This depends on your PIC.

Down to reading it's data sheet.

Now a lot of PIC's have a tiny 'programmable current source' on some pins. It's a MOSFET, and a couple of resistors, able to deliver a small current into the pin when turned on. The current is small. Typically equivalent to perhaps a 50KR resistor. On some PIC's this is just enabled/disabled for the whole port. On others there are individual enables for each bit. For chips that have it on the whole port, the syntax is simply:

port_a_pullups(TRUE);

to enable the whole port. On chips that have individual enables, the syntax is:

port_a_pullups(0b00001111);

or a similar pattern to enable it on individual bits (A0..A3 as shown).

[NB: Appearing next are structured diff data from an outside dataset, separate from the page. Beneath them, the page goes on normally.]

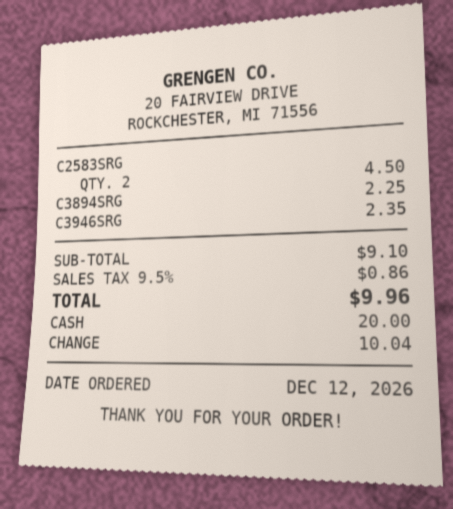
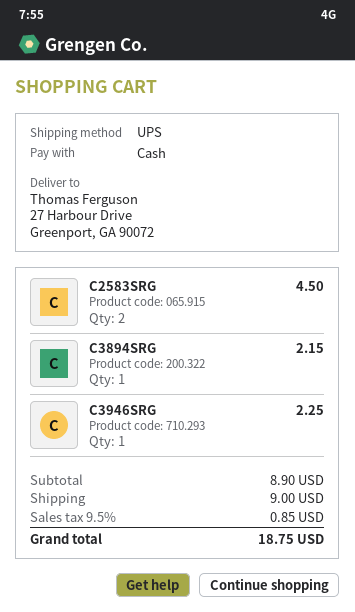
C3894SRG: 1 for 2.25 -> 1 for 2.15
C3946SRG: 1 for 2.35 -> 1 for 2.25
subtotal: 9.10 -> 8.90
shipping: none -> 9.00
tax: 9.5% = 0.86 -> 9.5% = 0.85
total: 9.96 -> 18.75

Relatively few PIC's have the pullup on port A. The data sheet will tell you if yours does. Most do have some form on port B. Some have it on other pins as well.

A few of the higher PIC's (PIC24's etc.). have programmable pull-downs as well.

So the first thing to do is read the data sheet for the chip you are using.
It's under the section 'I/O Ports'.

For example, for a PIC16F1826:
Quote:

12.3.1 WEAK PULL-UPS
Each of the PORTB pins has an individually configurable
internal weak pull-up. Control bits WPUB<7:0> enable or
disable each pull-up (see Register 12-11). Each weak
pull-up is automatically turned off when the port pin is
configured as an output. All pull-ups are disabled on a
Power-on Reset by the WPUEN bit of the OPTION
register.


So this one has individual pullups on portB. It actually also has one on A5 only.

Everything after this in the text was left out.